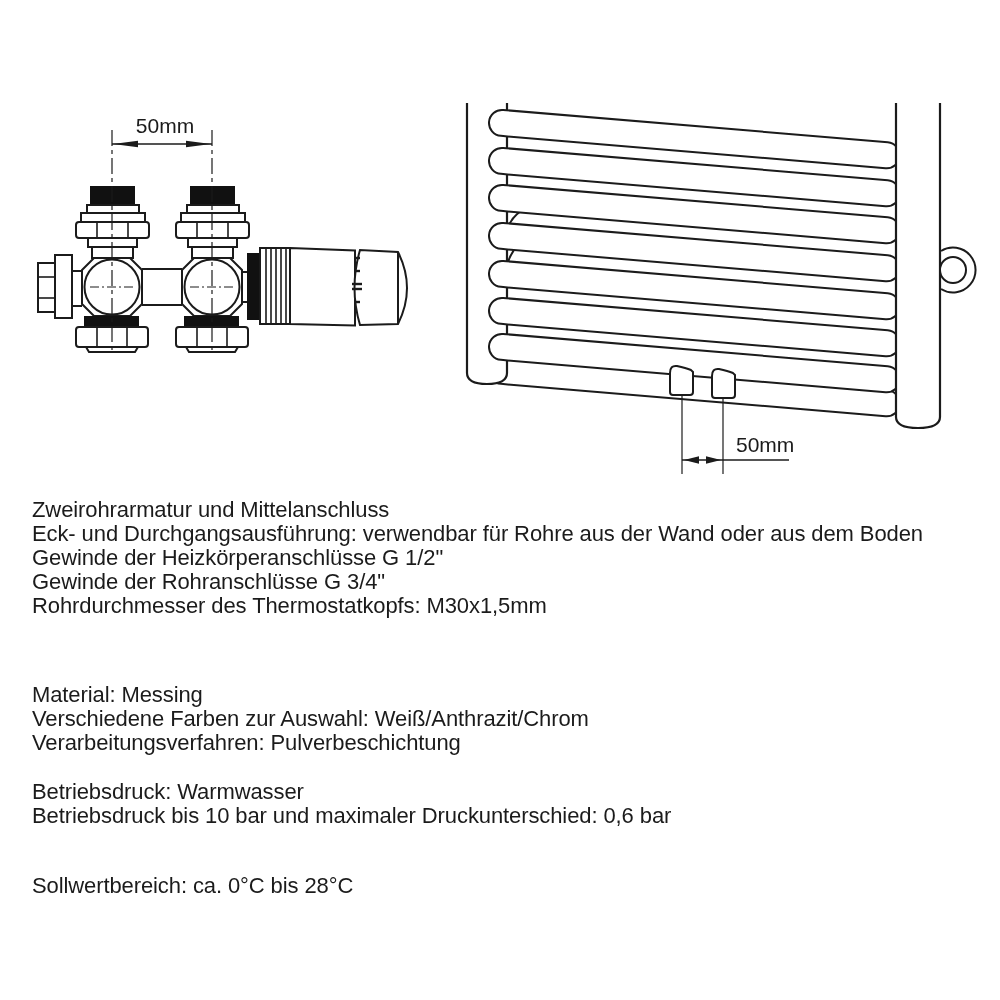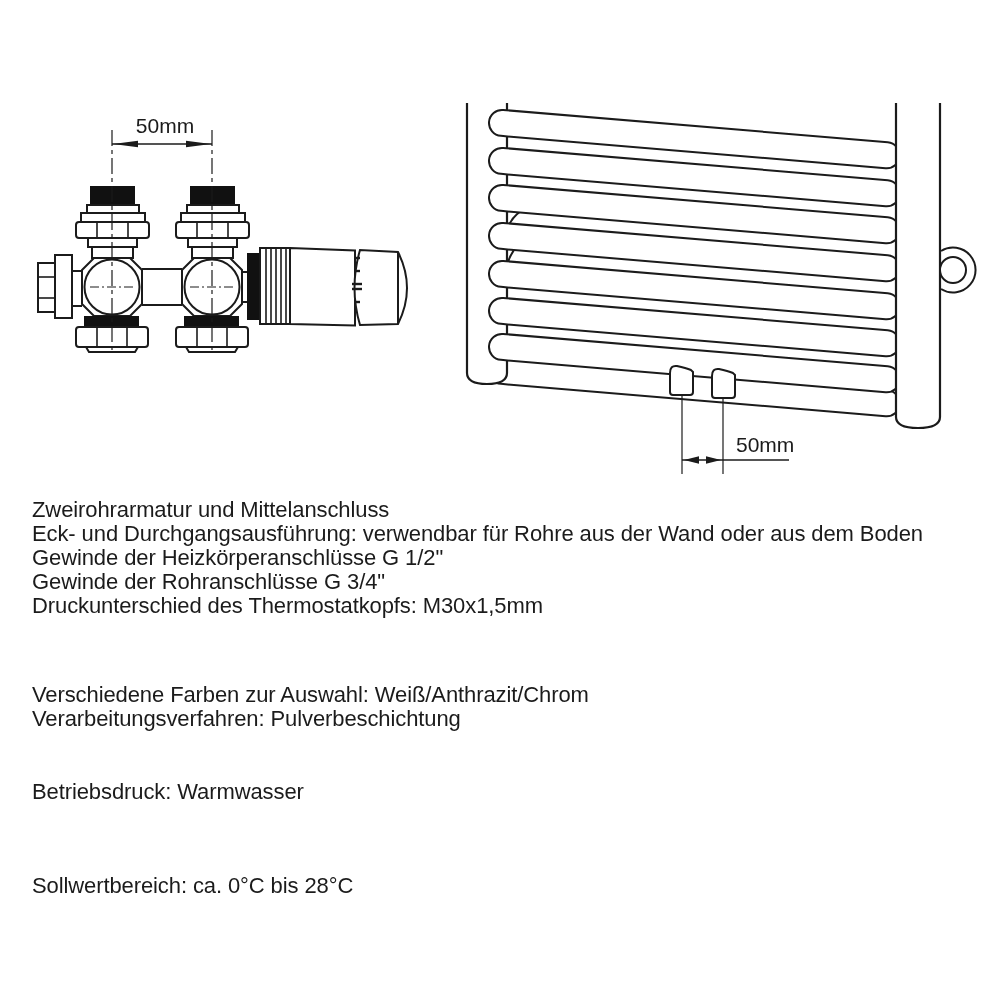--- a/index.html
+++ b/index.html
@@ -158,29 +158,31 @@
       <polygon points="721,460 706,456.2 706,463.8" fill="#1b1b1b"></polygon>
       <text x="736" y="452">50mm</text>
     </g>
   </svg>
 
   <div class="spec-block" style="top:498px">
     <div>Zweirohrarmatur und Mittelanschluss</div>
     <div>Eck- und Durchgangsausführung: verwendbar für Rohre aus der Wand oder aus dem Boden</div>
     <div>Gewinde der Heizkörperanschlüsse G 1/2"</div>
     <div>Gewinde der Rohranschlüsse G 3/4"</div>
-    <div>Druckunterschied des Thermostatkopfs: M30x1,5mm</div>
+    <div>Rohrdurchmesser des Thermostatkopfs: M30x1,5mm</div>
   </div>
 
   <div class="spec-block" style="top:683px">
+    <div>Material: Messing</div>
     <div>Verschiedene Farben zur Auswahl: Weiß/Anthrazit/Chrom</div>
     <div>Verarbeitungsverfahren: Pulverbeschichtung</div>
   </div>
 
   <div class="spec-block" style="top:780px">
     <div>Betriebsdruck: Warmwasser</div>
+    <div>Betriebsdruck bis 10 bar und maximaler Druckunterschied: 0,6 bar</div>
   </div>
 
   <div class="spec-block lh25" style="top:873px">
     <div>Sollwertbereich: ca. 0°C bis 28°C</div>
   </div>
 
 </div>
 
 </body></html>

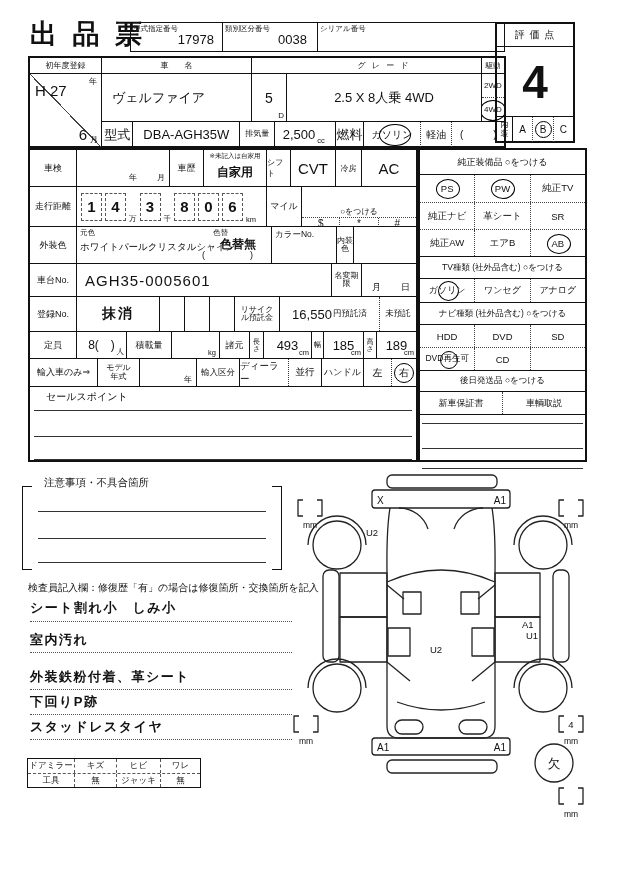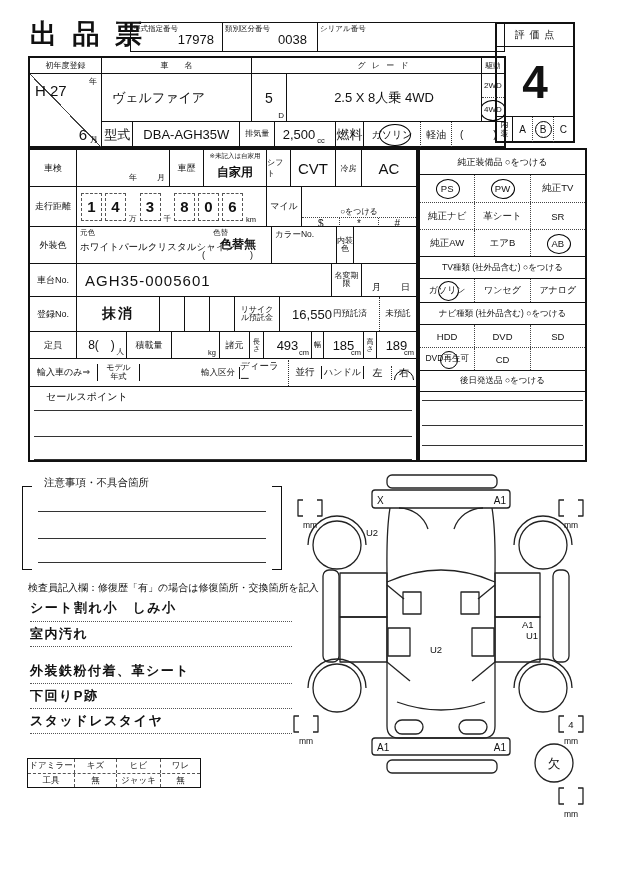--- a/index.html
+++ b/index.html
@@ -231,21 +231,21 @@
         <span>185</span>
         <span style="position:absolute;right:2px;bottom:1px;font-size:7.5px;">cm</span>
       </div>
       <div class="c vert" style="width:13px;font-size:7px;">高さ</div>
       <div class="c last" style="width:39px;font-size:13px;">
         <span>189</span>
         <span style="position:absolute;right:2px;bottom:1px;font-size:7.5px;">cm</span>
       </div>
     </div>
 
-    <div class="row" style="top:209px;width:386px;height:28px;align-items:center;">
+    <div class="row" style="top:209px;width:386px;height:28px;">
       <div class="c" style="width:67px;font-size:9px;border-right:none;">輸入車のみ⇒</div>
       <div class="c vert" style="width:43px;font-size:8px;border-left:1px solid #111;padding:0 6px;">モデル年式</div>
       <div class="c" style="width:57px;">
         <span style="position:absolute;right:4px;bottom:1px;font-size:8px;">年</span>
       </div>
       <div class="c" style="width:43px;font-size:8.5px;">輸入区分</div>
       <div class="c dotR" style="width:49px;font-size:9.5px;">ディーラー</div>
       <div class="c" style="width:33px;font-size:9.5px;">並行</div>
       <div class="c" style="width:42px;font-size:9px;">ハンドル</div>
       <div class="c dotR" style="width:28px;font-size:10px;">左</div>
@@ -310,20 +310,24 @@
     <div style="height:22px;display:flex;border-bottom:1.5px solid #111;">
       <div class="ccell" style="flex:1;border-right:1px dotted #444;font-size:8.5px;position:relative;">
         <span>DVD再生可</span>
         <span class="mark" style="left:20px;top:3px;width:16px;height:16px;"></span>
       </div>
       <div class="ccell" style="flex:1;border-right:1px dotted #444;font-size:9.5px;">CD</div>
       <div class="ccell" style="flex:1;font-size:9.5px;"></div>
     </div>
 
     <div class="ccell" style="height:20px;border-bottom:1px solid #111;font-size:8.5px;">後日発送品 ○をつける</div>
+    <div style="height:22px;display:flex;border-bottom:1.5px solid #111;">
+      <div class="ccell" style="flex:1;border-right:1px dotted #444;font-size:9px;">新車保証書</div>
+      <div class="ccell" style="flex:1;font-size:9px;">車輌取説</div>
+    </div>
 
     <div style="position:relative;height:57px;">
       <div class="line" style="left:2px;top:8px;width:161px;"></div>
       <div class="line" style="left:2px;top:33px;width:161px;"></div>
       <div class="line" style="left:2px;top:53px;width:161px;"></div>
     </div>
   </div>
 
   <div class="abs" style="left:44px;top:476px;font-size:10.5px;">注意事項・不具合箇所</div>
   <div class="abs" style="left:22px;top:486px;width:10px;height:84px;border-left:1.5px solid #111;">
@@ -333,21 +337,21 @@
   <div class="abs" style="left:272px;top:486px;width:10px;height:84px;border-right:1.5px solid #111;">
     <div style="position:absolute;right:0;top:0;width:9px;border-top:1.5px solid #111;"></div>
     <div style="position:absolute;right:0;bottom:0;width:9px;border-bottom:1.5px solid #111;"></div>
   </div>
   <div class="line" style="left:38px;top:511px;width:228px;"></div>
   <div class="line" style="left:38px;top:538px;width:228px;"></div>
   <div class="line" style="left:38px;top:562px;width:228px;"></div>
 
   <div class="abs" style="left:28px;top:581px;font-size:10px;">検査員記入欄：修復歴「有」の場合は修復箇所・交換箇所を記入</div>
   <div class="abs" style="left:30px;top:599px;width:262px;">
-    <div class="dotline" style="border-top:none;border-bottom:1.5px dotted #555;height:22px;margin-bottom:3px;
+    <div class="dotline" style="border-top:none;border-bottom:1.5px dotted #555;height:22px;margin-bottom:9px;
          font-size:13px;font-weight:bold;letter-spacing:1.5px;white-space:pre;">シート割れ小　しみ小</div>
     <div style="border-bottom:1.5px dotted #555;height:21px;margin-bottom:15px;font-size:13px;font-weight:bold;letter-spacing:1.5px;">室内汚れ</div>
     <div style="border-bottom:1.5px dotted #555;height:21px;margin-bottom:3px;font-size:13px;font-weight:bold;letter-spacing:1.5px;">外装鉄粉付着、革シート</div>
     <div style="border-bottom:1.5px dotted #555;height:21px;margin-bottom:3px;font-size:13px;font-weight:bold;letter-spacing:1.5px;">下回りP跡</div>
     <div style="border-bottom:1.5px dotted #555;height:21px;font-size:13px;font-weight:bold;letter-spacing:1.5px;">スタッドレスタイヤ</div>
   </div>
 
   <div class="abs bx" style="left:27px;top:758px;width:174px;height:30px;">
     <div style="height:14px;display:flex;border-bottom:1px dashed #555;">
       <div class="ccell" style="width:46px;border-right:1px dashed #555;font-size:8.5px;">ドアミラー</div>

****************************************

WORK ORDER:
The answer must consist of every line above that holds the string "dotline", copied exactly.

EXERCISE RESULT:
-    <div class="dotline" style="border-top:none;border-bottom:1.5px dotted #555;height:22px;margin-bottom:3px;
+    <div class="dotline" style="border-top:none;border-bottom:1.5px dotted #555;height:22px;margin-bottom:9px;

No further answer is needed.